Lippische Landes-Zeitung ,
21.02.2005 :
Luftangriff auf das Eisenbahnnetz / Heute vor 60 Jahren wurde Lage von Bombern der Alliierten verwüstet
Detmold/Lage (rj). "Dass der Bahnhof getroffen würde, damit haben wir gerechnet. Aber dass ganze Straßenzüge zerbombt würden, das glaubten wir nicht", erinnert sich Friedrich-Wilhelm Reuter. Bis zum 21. Februar 1945 kannten die Lagenser die Bomber der Alliierten nur als lärmende Monster auf ihrem Weg nach Osten. Heute vor 60 Jahren aber erfolgte ein Luftangriff auf die Zuckerstadt. Ziel der Alliierten war es, die Eisenbahnlinien zu unterbrechen.
Friedrich-Wilhelm Reuter war damals neun Jahre alt, sein Bruder Eckehard war acht. Er kann sich noch gut an die Zeit erinnern, sammelte früher Literatur und Bildmaterial darüber. Reuter wohnt heute in Detmold, damals jedoch in der Schulstraße 17 in Lage. "Unser Vater war an der Front in Russland", berichtet er. Die Mutter Minni führte das kleine Lebensmittelgeschäft so gut es ging weiter. Da im Haus zwei Betondecken vorhanden waren, wurde der Keller kurzerhand zum Luftschutzbunker erklärt. Ein weiterer Vorteil war, dass es keine Fenster nach draußen gab - so dass ein Splitterschutz gewährleistet war. Immer wieder kamen bei Fliegeralarm die Bewohner der Schulstraße in dem Keller zusammen. So auch an jenem 21. Februar.
Der von einer Vierlingsflak verteidigte Bahnhof war eines der Ziele der Bomber - das wusste man. Doch dann explodierten überall Bomben. "Es hatte den Anschein, als hätten sie einfach ihre Bombenfracht ohne zu zielen herausgeworfen", schildert Reuter. Ganze Straßenzüge seien "platt" gewesen. Glücklicherweise habe es in der Bäckerei keinen direkten Treffer gegeben. So gab es nur Schäden durch die Druckwellen. "Andere ebenso stabile Häuser mit direkten Treffern waren Trümmerhaufen", erzählt Reuter. 36 Tote habe es gegeben. "Unsere Mutter hat uns Jungs geschnappt, und ist wie viele andere aufs Land geflohen." Sie seien zu Verwandten nach Hörste gegangen. "Da wurden damals noch 17- und 18-Jährige an einem Holzpanzer ausgebildet - für den letzten Wiederstand", erinnert sich Reuter kopfschüttelnd.

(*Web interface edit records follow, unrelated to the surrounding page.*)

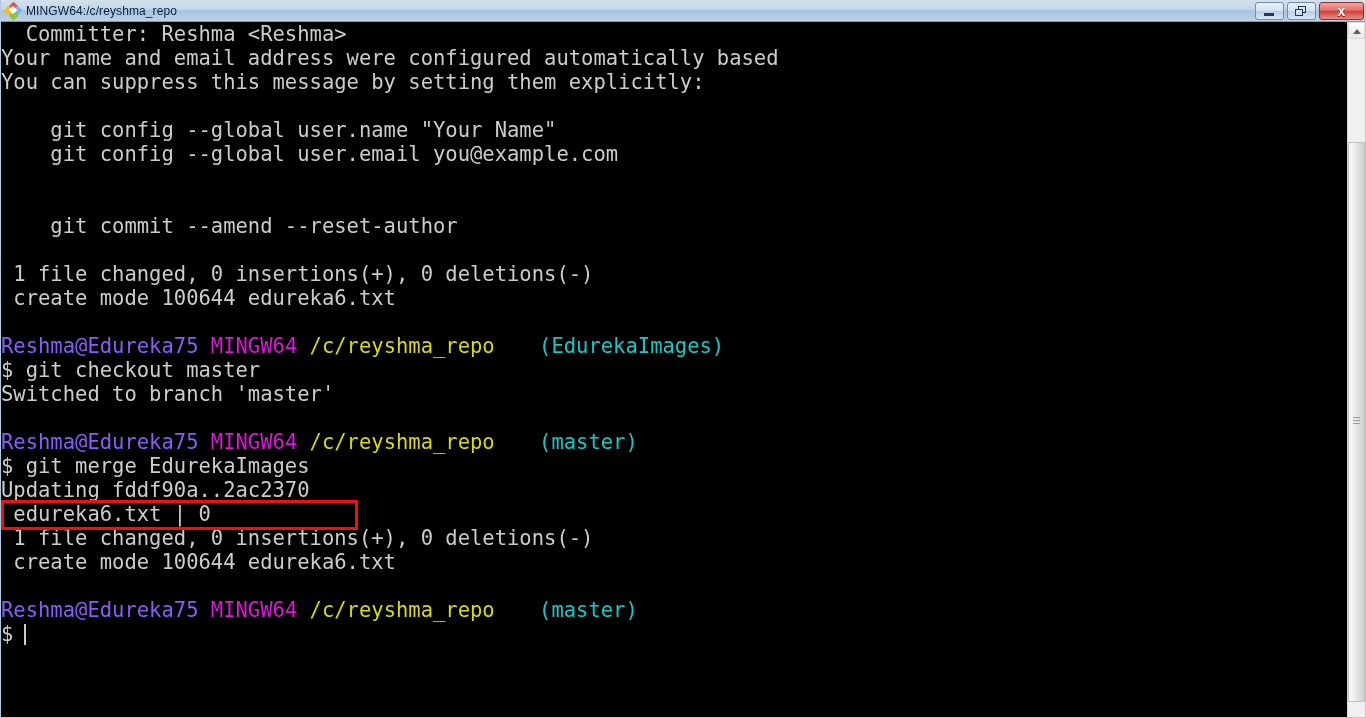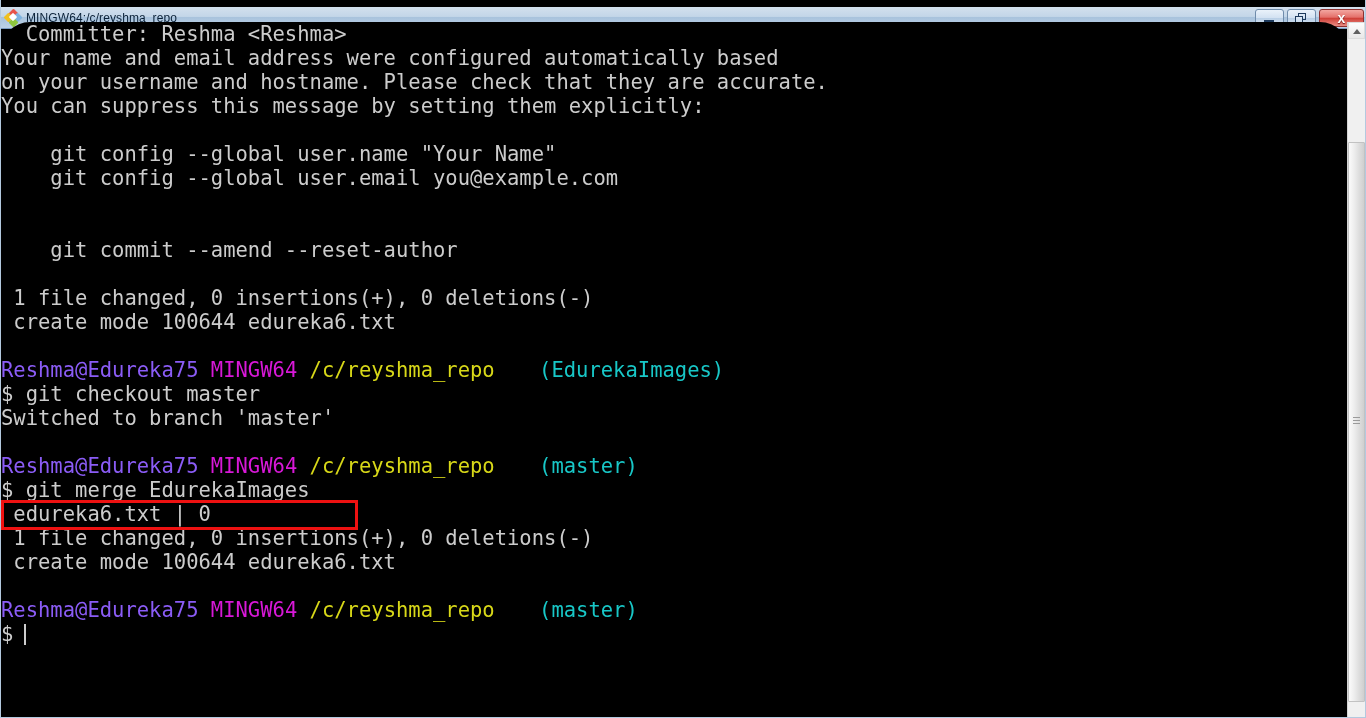--- a/index.html
+++ b/index.html
@@ -34,21 +34,20 @@
     top: 0; left: 0;
     width: 1366px;
     height: 22px;
     background: linear-gradient(to bottom,
         #d3e0ee 0%, #c3d6e8 45%, #a9c3dd 50%, #bcd1e6 100%);
     border-bottom: 1px solid #7a9ac0;
     display: flex;
     align-items: center;
     box-sizing: border-box;
     font-family: "Liberation Sans", sans-serif;
-    margin-top: 7px;
   }
   #titlebar .tb-icon {
     width: 16px;
     height: 16px;
     margin-left: 4px;
     margin-right: 5px;
     flex: 0 0 auto;
     position: relative;
   }
   .diamond {
@@ -256,21 +255,20 @@
       <div class="tb-btn close">
         <span class="glyph-close">x</span>
       </div>
     </div>
   </div>
 
   <div id="terminal">
 
     <div class="tline c-white">  Committer: Reshma &lt;Reshma&gt;</div>
     <div class="tline c-white">Your name and email address were configured automatically based</div>
-    <div class="tline c-white">on your username and hostname. Please check that they are accurate.</div>
     <div class="tline c-white">You can suppress this message by setting them explicitly:</div>
     <div class="tline c-white"></div>
     <div class="tline c-white">    git config --global user.name "Your Name"</div>
     <div class="tline c-white">    git config --global user.email you@example.com</div>
     <div class="tline c-white"></div>
     <div class="tline c-white"></div>
     <div class="tline c-white">    git commit --amend --reset-author</div>
     <div class="tline c-white"></div>
     <div class="tline c-white"> 1 file changed, 0 insertions(+), 0 deletions(-)</div>
     <div class="tline c-white"> create mode 100644 edureka6.txt</div>
@@ -279,20 +277,21 @@
     <div class="tline"><span class="c-green">Reshma@Edureka75</span><span class="c-white"> </span><span class="c-magenta">MINGW64</span><span class="c-white"> </span><span class="c-yellow">/c/reyshma_repo</span><span class="c-white"> </span><span class="c-cyan">(EdurekaImages)</span></div>
 
     <div class="tline c-white">$ git checkout master</div>
     <div class="tline c-white">Switched to branch 'master'</div>
     <div class="tline c-white"> </div>
 
     <div class="tline"><span class="c-green">Reshma@Edureka75</span><span class="c-white"> </span><span class="c-magenta">MINGW64</span><span class="c-white"> </span><span class="c-yellow">/c/reyshma_repo</span><span class="c-white"> </span><span class="c-cyan">(master)</span></div>
 
     <div class="tline c-white">$ git merge EdurekaImages</div>
 
+    <div class="tline c-white">Updating fddf90a..2ac2370</div>
     <div class="tline c-white"> edureka6.txt | 0</div>
     <div class="tline c-white"> 1 file changed, 0 insertions(+), 0 deletions(-)</div>
     <div class="tline c-white"> create mode 100644 edureka6.txt</div>
     <div class="tline c-white"> </div>
 
     <div class="tline"><span class="c-green">Reshma@Edureka75</span><span class="c-white"> </span><span class="c-magenta">MINGW64</span><span class="c-white"> </span><span class="c-yellow">/c/reyshma_repo</span><span class="c-white"> </span><span class="c-cyan">(master)</span></div>
 
     <div class="tline"><span class="c-white">$</span><span class="cursor-bar"></span></div>
 
     <div id="highlight-box"></div>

Die Engländer hatten wohl bemerkt, dass der Bahnhof nicht so große Schäden davongetragen hatte - und so gab es einen weiteren Angriff am 22. Februar - dabei waren neun Tote zu beklagen. Schließlich folgte am 25. Februar ein Tieffliegerangriff, der zwei Tote forderte. Dabei wurde auch die Eisenbahnbrücke an der Pottenhauser Straße zerstört - und der Friedhof. "Die Toten waren aus den Gräbern geschleudert worden, sie hatten ganz lange Haare", berichtet Reuter. Die Mutter habe sie schnell von dem grausigen Ort weggeführt.
Reuters hatten Glück im Unglück: Der Vater, Bäckermeister August Reuter, war verwundet nach Dänemark transportiert worden. Im Juli 1945 kam er bereits nach Lage zurück und brachte einen 18 Jahre alten Kameraden mit, der in der Bäckerei anfangen konnte. Friedrich-Wilhelm Reuter sollte sie später weiterführen.